About The Rez & The Hood series:

This season, we are collaborating with Mary Amanda McNeil (she/her), Assistant Professor in the Department of Studies in Race, Colonialism, and Diaspora at Tufts University, to bring you “The Rez and The Hood,” a DS4SI Design Gym speaker series, that celebrates local practices of Black and Indigenous placekeeping, stewardship, and institution-building. Across four events, panelists from the Commonwealth will reflect upon their lives’ work while attending to broader thematic questions such as: What has happened to us spatially? How have we created life-affirming geographies in the midst of settler colonial and anti-Black dispossession and displacement? What are our visions for the future?

The places we call home have been spatially transformed by settler colonialism, anti-Blackness, and other forms of domination; this shapes the conditions of life and death for Black and Indigenous families, communities, and nations in the lands that are commonly referred to as the Commonwealth of Massachusetts.
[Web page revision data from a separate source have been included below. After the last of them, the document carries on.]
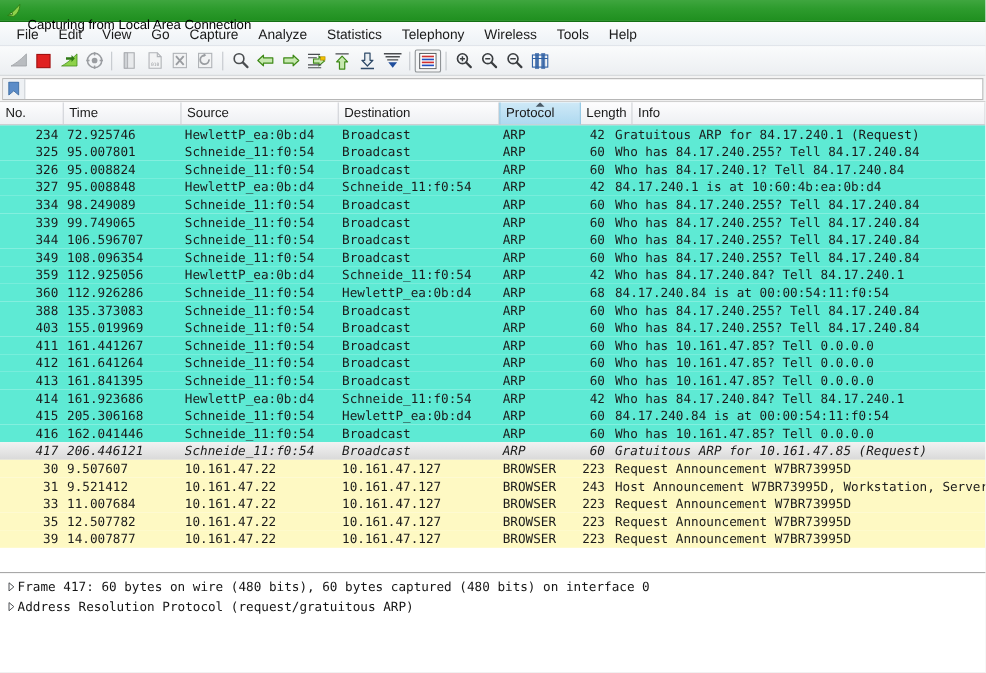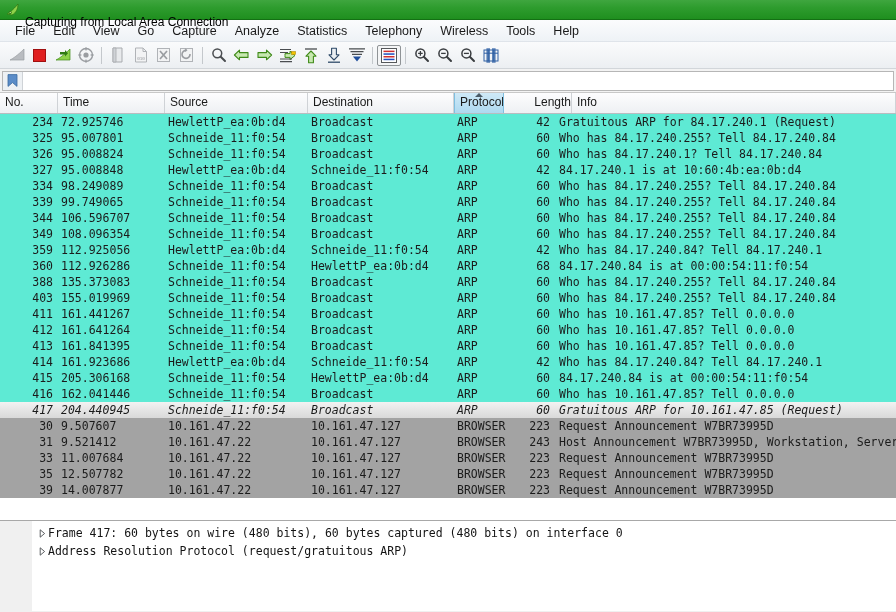--- a/index.html
+++ b/index.html
@@ -149,7 +149,7 @@
   .h-time { width: 107px; }
   .h-src  { width: 143px; }
   .h-dst  { width: 146px; }
-  .h-proto{ width: 50px; }
+  .h-proto{ width: 74px; }
   .h-len  { width: 68px; text-align: right; }
   .h-info { flex: 1; border-right: 0; }
 

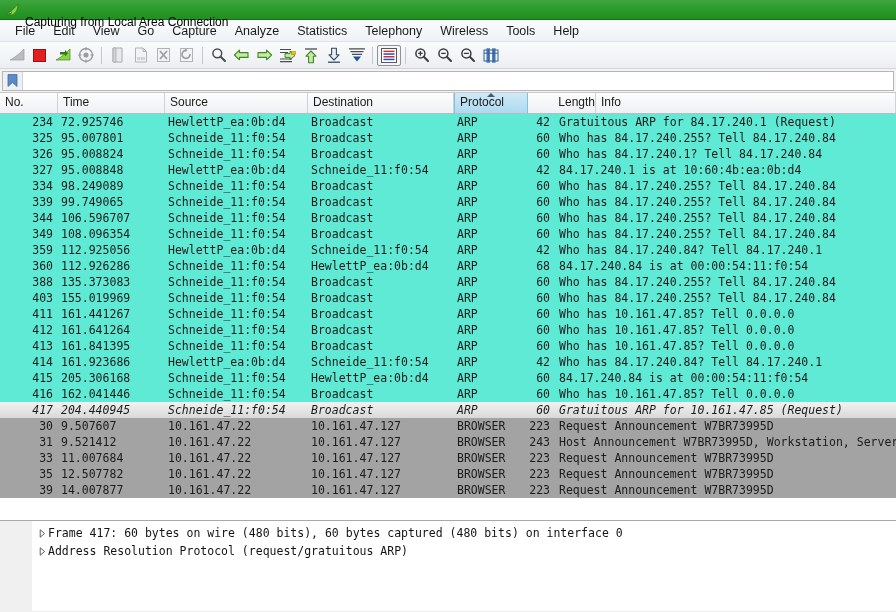--- a/index.html
+++ b/index.html
@@ -150,7 +150,7 @@
   .h-src  { width: 143px; }
   .h-dst  { width: 146px; }
   .h-proto{ width: 74px; }
-  .h-len  { width: 68px; text-align: right; }
+  .h-len  { width: 47px; }
   .h-info { flex: 1; border-right: 0; }
 
   

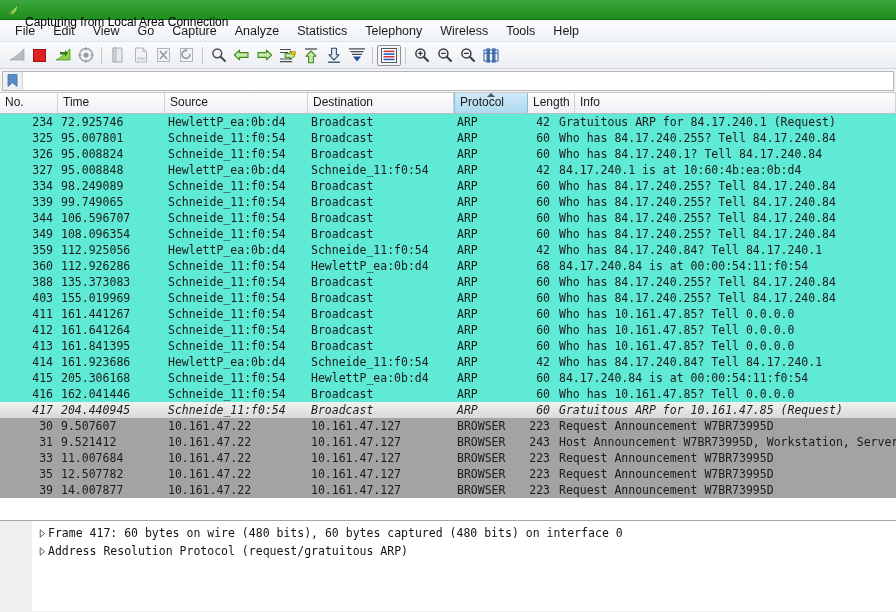--- a/index.html
+++ b/index.html
@@ -568,7 +568,7 @@
       </div>
       <div class="prow selected">
         <div class="c-no">417</div>
-        <div class="c-time">204.440945</div>
+        <div class="c-time">206.446121</div>
         <div class="c-src">Schneide_11:f0:54</div>
         <div class="c-dst">Broadcast</div>
         <div class="c-proto">ARP</div>

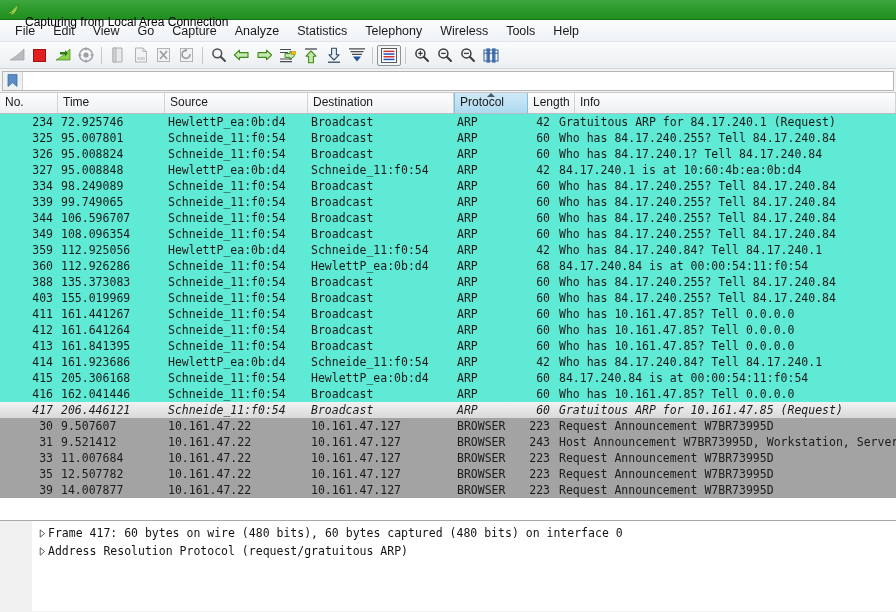--- a/index.html
+++ b/index.html
@@ -133,7 +133,7 @@
     cursor: default;
   }
   .prow.arp      { background: #5eead4; }
-  .prow.browser  { background: #a3a3a3; }
+  .prow.browser  { background: #fef9c3; }
   .prow.selected { background: linear-gradient(to bottom,#f2f2f2 0%,#d9d9d9 100%); font-style: italic; }
 
   .c-no   { width: 58px;  text-align: right; padding-right: 5px; overflow:hidden; }

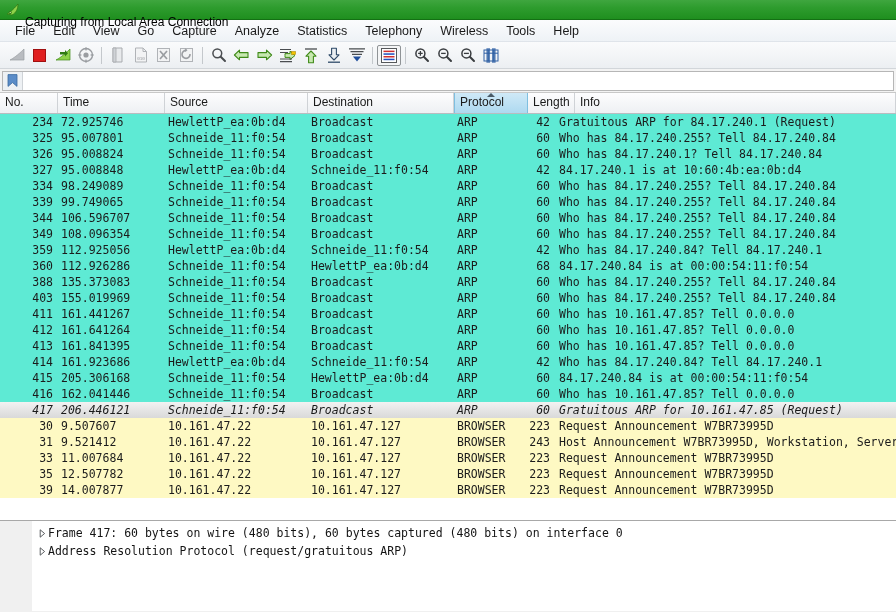--- a/index.html
+++ b/index.html
@@ -159,7 +159,6 @@
     background: #ffffff;
     padding-top: 3px;
     overflow: hidden;
-    margin-left: 32px;
   }
   .drow {
     display: flex; align-items: flex-start;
And yet, BIPOC political organizers, community members, and tribal citizens have fought against colonial, national, and local policies of dispossession and displacement for the past four centuries—insisting upon their responsibility to remain in place and critically shaping their environments in the process.

Register to join us and be a part of this rich dialogue.

About the Moderator:

Mary Amanda McNeil (she/her) is an Assistant Professor in the Department of Studies in Race, Colonialism, and Diaspora at Tufts University. Her research, teaching, and public history work sit at the intersections of Black studies; Native American and Indigenous studies; social history; and geography, with especial attention to the Northeast. Born and raised in Louisville, Kentucky, McNeil is a citizen of the Mashpee Wampanoag Tribe and lives in Dorchester.